5. Let's finish this essay with a rare rhetorical term from antiquity: periergia. Quintilian describes it as an excessively elaborate rhetorical style. The Greek word underlying it, periergos, means "superfluous, excessively elaborate." Thus it is bombastic or labored language to describe something. From 1550: "Periergia. Sedulitas superflua, when ther is in speakyng to much dilligence and curiositye, and the sentence overladen with superfluous wordes.." By the way, sedulity is "painstaking attention to duty, diligent application, industry." We normally think of someone who is sedulous as seriously committed to their work. But a superflua or extra sedulity would be what is in view. Puttenham, in his 1589 Arte of English Poesie, said: "Therefore the Greekes call it Periergia, we call it over-labor, lumpe with the orignall: or rather [the curious] for his overmuch curiositie and studie to shew himself fine in a light matter." Puttenham tries to distinguish periergia from simple superfluity of words.

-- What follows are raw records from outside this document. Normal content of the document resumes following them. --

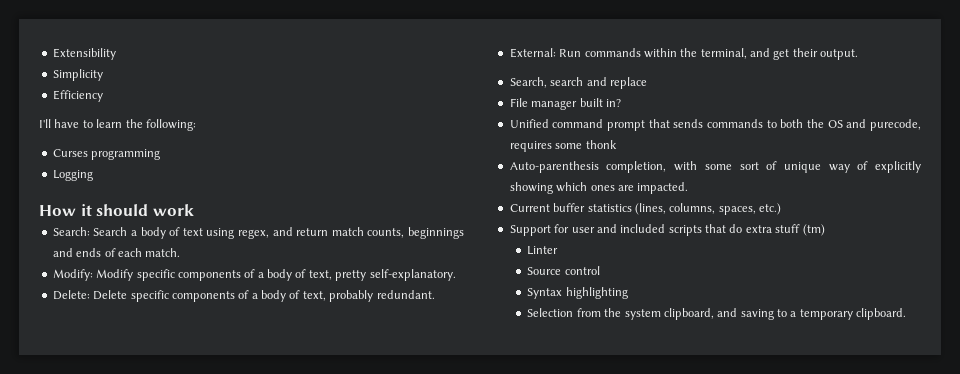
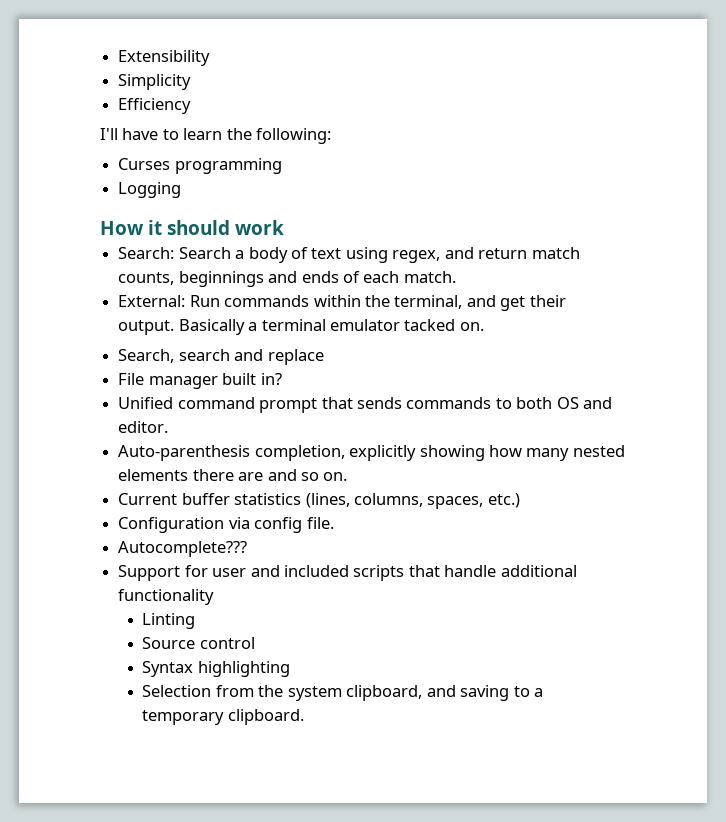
- Modify: Modify specific components of a body of text, pretty self-explanatory.
- Delete: Delete specific components of a body of text, probably redundant.
+ Basically a terminal emulator tacked on.
- Unified command prompt that sends commands to both the OS and purecode, requires some thonk
- Auto-parenthesis completion, with some sort of unique way of explicitly showing which ones are impacted.
+ Unified command prompt that sends commands to both OS and editor.
+ Auto-parenthesis completion, explicitly showing how many nested elements there are and so on.
+ Configuration via config file.
+ Autocomplete???
- Support for user and included scripts that do extra stuff (tm)
- Linter
+ Support for user and included scripts that handle additional functionality
+ Linting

He says:
"Another point of surplusage lieth not so much in superfluitie of words--as of your travaile to describe the matter which yee take in hand, and that ye over-labour your self in your businesse. And therefore the Greeks call it Periergia, we call it over-labour."
Yet, the definition of periergy is "a labored or bombastic style." So, seemingly anything long-winded, labored, bombastic is periergy. I will remember that for future use.
Well, let's continue the wandering, in the next essay.